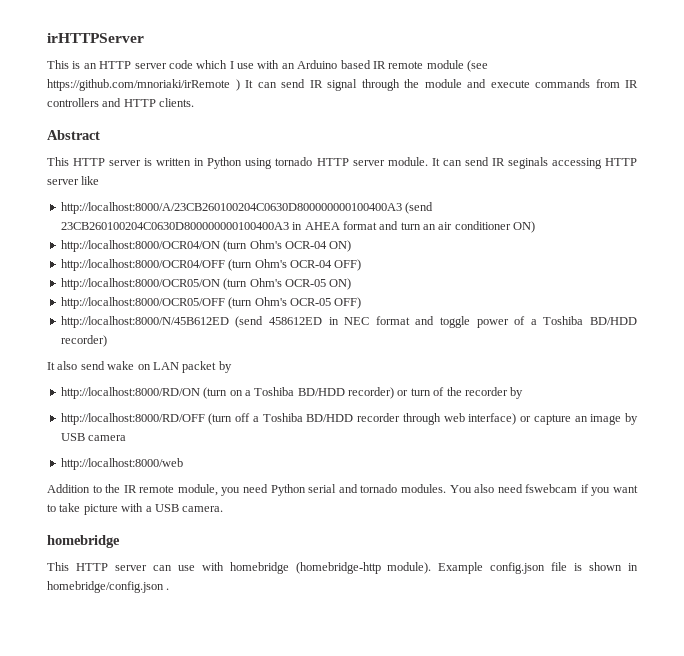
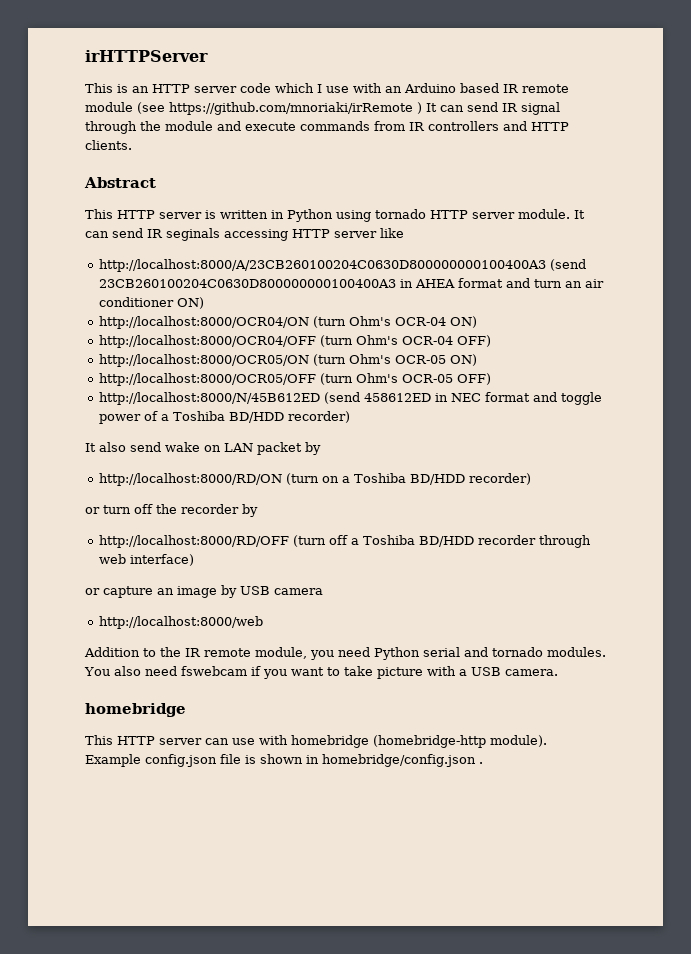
(394, 393) none -> (531, 479) //
[433,387,445,396] of -> [134,504,153,514] off
(517, 419) none -> (194, 560) //

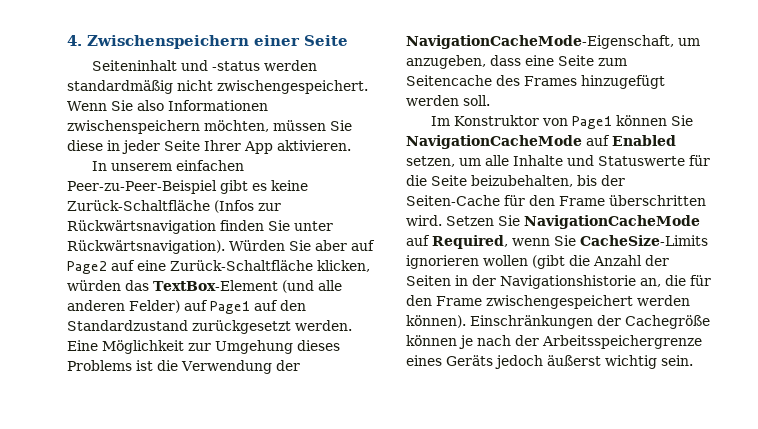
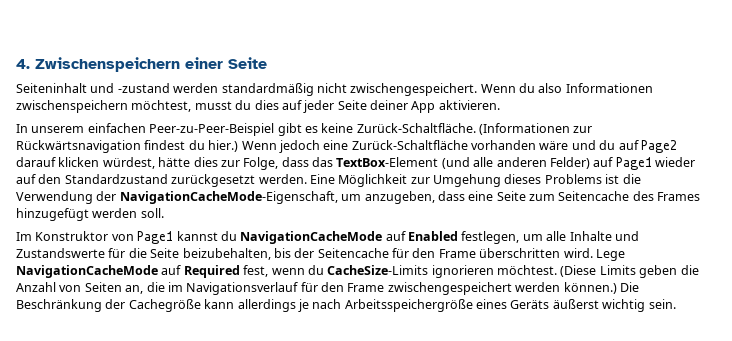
[212,61,261,71] -status -> [117,83,170,93] -zustand
[110,100,133,111] Sie -> [519,83,535,93] du
[204,120,352,132] [67,140,120,151] möchten, müssen Sie diese in -> [131,100,302,112] möchtest, musst du dies auf
[204,140,241,151] Ihrer -> [370,100,408,110] deiner
[67,200,281,213] [67,220,333,234] [67,240,375,254] [67,260,370,274] [67,280,121,291] Zurück-Schaltfläche (Infos zur Rückwärtsnavigation finden Sie unter Rückwärtsnavigation). Würden Sie aber auf Page2 auf eine Zurück-Schaltfläche klicken, würden -> [356,123,593,135] [16,140,677,153] [16,157,309,170] Zurück-Schaltfläche. (Informationen zur Rückwärtsnavigation findest du hier.) Wenn jedoch eine Zurück-Schaltfläche vorhanden wäre und du auf Page2 darauf klicken würdest, hätte dies zur Folge, dass
(250, 307) none -> [655,157,695,167] wieder
[616,115,694,126] können Sie -> [176,231,237,241] kannst du
[406,156,455,167] setzen, -> [461,231,520,244] festlegen,
[598,156,685,166] Statuswerte -> [16,248,105,258] Zustandswerte
[406,195,500,206] Seiten-Cache -> [317,248,389,258] Seitencache
[446,215,700,229] [406,235,708,249] [406,255,669,269] [406,275,686,289] Setzen Sie NavigationCacheMode auf Required, wenn Sie CacheSize-Limits ignorieren wollen (gibt die Anzahl der Seiten in der Navigationshistorie an, die -> [595,249,625,261] [16,265,699,278] [16,282,299,295] Lege NavigationCacheMode auf Required fest, wenn du CacheSize-Limits ignorieren möchtest. (Diese Limits geben die Anzahl von Seiten an, die im Navigationsverlauf
[406,315,710,329] [406,335,702,349] können). Einschränkungen der Cachegröße können je nach der Arbeitsspeichergrenze -> [563,282,639,294] [16,299,473,312] können.) Die Beschränkung der Cachegröße kann allerdings je nach Arbeitsspeichergröße
[495,355,543,369] jedoch -> (550, 304) none

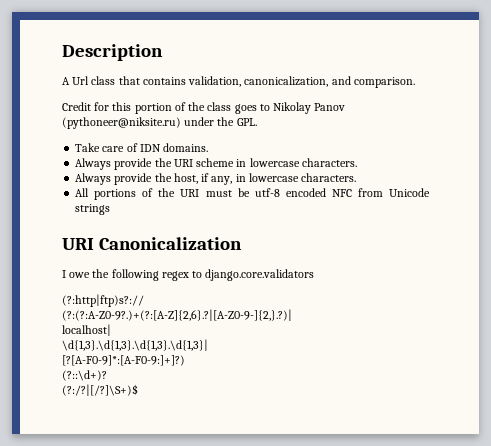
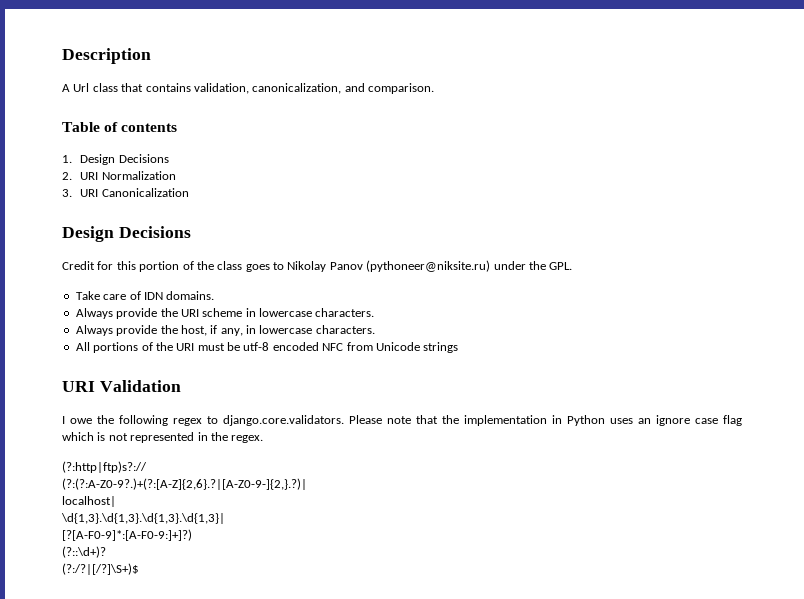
(415, 82) none -> [62,122,178,132] [62,154,169,165] [62,171,176,180] [62,188,189,197] [62,226,191,242] // Table of contents // 1. Design Decisions // 2. URI Normalization // 3. URI Canonicalization // Design Decisions
[98,237,242,250] Canonicalization -> [99,380,181,392] Validation
[205,269,315,281] django.core.validators -> [223,415,742,426] [62,432,264,443] django.core.validators. Please note that the implementation in Python uses an ignore case flag which is not represented in the regex.

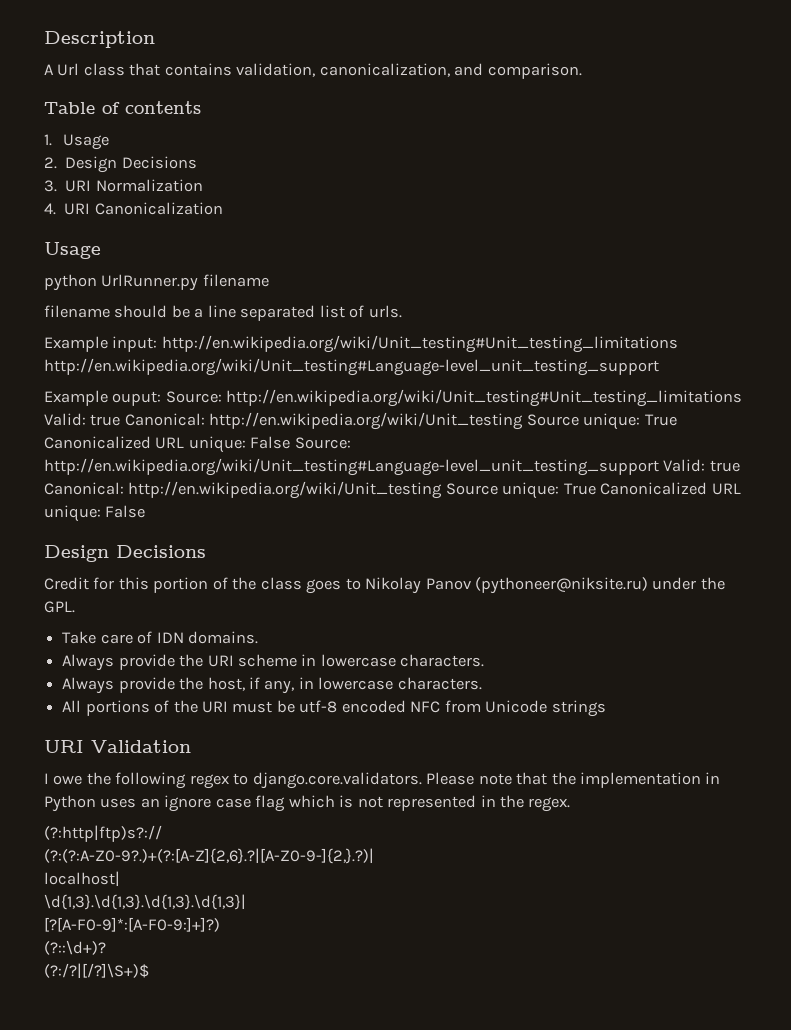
[80,154,169,165] [62,172,72,180] Design Decisions // 2. -> [62,134,109,150] [44,156,197,173] [44,180,57,192] Usage // 2. Design Decisions // 3.
[62,189,72,197] 3. -> [44,203,56,215] 4.
(189, 192) none -> [44,242,101,259] [44,274,269,291] [44,305,402,321] [44,335,678,353] [44,358,659,376] [44,389,743,407] [44,412,677,430] [44,436,351,453] [44,458,740,476] [44,481,741,499] [44,505,146,522] // Usage // python UrlRunner.py filename // filename should be a line separated list of urls. // Example input: http://en.wikipedia.org/wiki/Unit_testing#Unit_testing_limitations http://en.wikipedia.org/wiki/Unit_testing#Language-level_unit_testing_support // Example ouput: Source: http://en.wikipedia.org/wiki/Unit_testing#Unit_testing_limitations Valid: true Canonical: http://en.wikipedia.org/wiki/Unit_testing Source unique: True Canonicalized URL unique: False Source: http://en.wikipedia.org/wiki/Unit_testing#Language-level_unit_testing_support Valid: true Canonical: http://en.wikipedia.org/wiki/Unit_testing Source unique: True Canonicalized URL unique: False

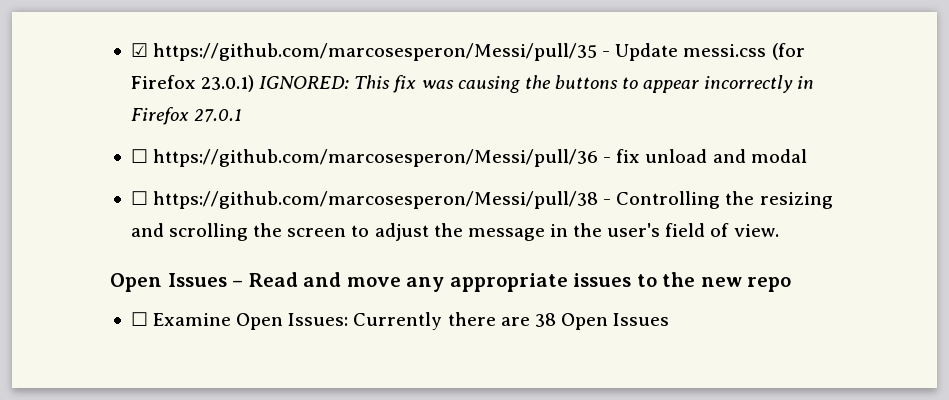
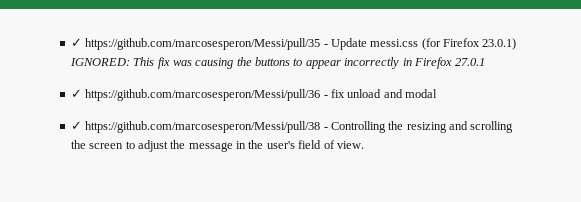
[130,43,148,57] ☑ -> [70,38,82,47] ✓
[130,149,148,163] ☐ -> [70,89,82,98] ✓
[130,191,148,205] ☐ -> [70,121,82,130] ✓
[110,272,792,292] [130,312,670,330] // Open Issues – Read and move any appropriate issues to the new repo // ☐ Examine Open Issues: Currently there are 38 Open Issues -> (364, 145) none

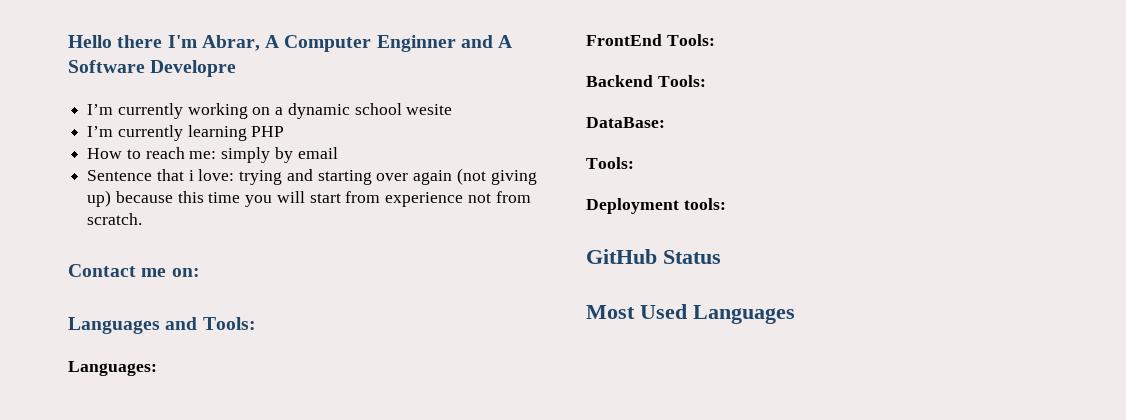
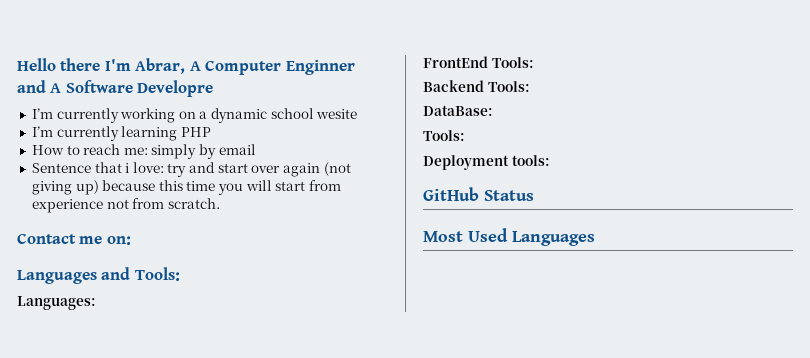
[239,169,372,185] trying and starting -> [167,162,248,177] try and start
+--
Problem to work on:
Leaving the pictures behind, return every line above exactly.

The completed task:
(394, 393) none -> (531, 479) //
[433,387,445,396] of -> [134,504,153,514] off
(517, 419) none -> (194, 560) //

[212,61,261,71] -status -> [117,83,170,93] -zustand
[110,100,133,111] Sie -> [519,83,535,93] du
[204,120,352,132] [67,140,120,151] möchten, müssen Sie diese in -> [131,100,302,112] möchtest, musst du dies auf
[204,140,241,151] Ihrer -> [370,100,408,110] deiner
[67,200,281,213] [67,220,333,234] [67,240,375,254] [67,260,370,274] [67,280,121,291] Zurück-Schaltfläche (Infos zur Rückwärtsnavigation finden Sie unter Rückwärtsnavigation). Würden Sie aber auf Page2 auf eine Zurück-Schaltfläche klicken, würden -> [356,123,593,135] [16,140,677,153] [16,157,309,170] Zurück-Schaltfläche. (Informationen zur Rückwärtsnavigation findest du hier.) Wenn jedoch eine Zurück-Schaltfläche vorhanden wäre und du auf Page2 darauf klicken würdest, hätte dies zur Folge, dass
(250, 307) none -> [655,157,695,167] wieder
[616,115,694,126] können Sie -> [176,231,237,241] kannst du
[406,156,455,167] setzen, -> [461,231,520,244] festlegen,
[598,156,685,166] Statuswerte -> [16,248,105,258] Zustandswerte
[406,195,500,206] Seiten-Cache -> [317,248,389,258] Seitencache
[446,215,700,229] [406,235,708,249] [406,255,669,269] [406,275,686,289] Setzen Sie NavigationCacheMode auf Required, wenn Sie CacheSize-Limits ignorieren wollen (gibt die Anzahl der Seiten in der Navigationshistorie an, die -> [595,249,625,261] [16,265,699,278] [16,282,299,295] Lege NavigationCacheMode auf Required fest, wenn du CacheSize-Limits ignorieren möchtest. (Diese Limits geben die Anzahl von Seiten an, die im Navigationsverlauf
[406,315,710,329] [406,335,702,349] können). Einschränkungen der Cachegröße können je nach der Arbeitsspeichergrenze -> [563,282,639,294] [16,299,473,312] können.) Die Beschränkung der Cachegröße kann allerdings je nach Arbeitsspeichergröße
[495,355,543,369] jedoch -> (550, 304) none

(415, 82) none -> [62,122,178,132] [62,154,169,165] [62,171,176,180] [62,188,189,197] [62,226,191,242] // Table of contents // 1. Design Decisions // 2. URI Normalization // 3. URI Canonicalization // Design Decisions
[98,237,242,250] Canonicalization -> [99,380,181,392] Validation
[205,269,315,281] django.core.validators -> [223,415,742,426] [62,432,264,443] django.core.validators. Please note that the implementation in Python uses an ignore case flag which is not represented in the regex.

[80,154,169,165] [62,172,72,180] Design Decisions // 2. -> [62,134,109,150] [44,156,197,173] [44,180,57,192] Usage // 2. Design Decisions // 3.
[62,189,72,197] 3. -> [44,203,56,215] 4.
(189, 192) none -> [44,242,101,259] [44,274,269,291] [44,305,402,321] [44,335,678,353] [44,358,659,376] [44,389,743,407] [44,412,677,430] [44,436,351,453] [44,458,740,476] [44,481,741,499] [44,505,146,522] // Usage // python UrlRunner.py filename // filename should be a line separated list of urls. // Example input: http://en.wikipedia.org/wiki/Unit_testing#Unit_testing_limitations http://en.wikipedia.org/wiki/Unit_testing#Language-level_unit_testing_support // Example ouput: Source: http://en.wikipedia.org/wiki/Unit_testing#Unit_testing_limitations Valid: true Canonical: http://en.wikipedia.org/wiki/Unit_testing Source unique: True Canonicalized URL unique: False Source: http://en.wikipedia.org/wiki/Unit_testing#Language-level_unit_testing_support Valid: true Canonical: http://en.wikipedia.org/wiki/Unit_testing Source unique: True Canonicalized URL unique: False

[130,43,148,57] ☑ -> [70,38,82,47] ✓
[130,149,148,163] ☐ -> [70,89,82,98] ✓
[130,191,148,205] ☐ -> [70,121,82,130] ✓
[110,272,792,292] [130,312,670,330] // Open Issues – Read and move any appropriate issues to the new repo // ☐ Examine Open Issues: Currently there are 38 Open Issues -> (364, 145) none

[239,169,372,185] trying and starting -> [167,162,248,177] try and start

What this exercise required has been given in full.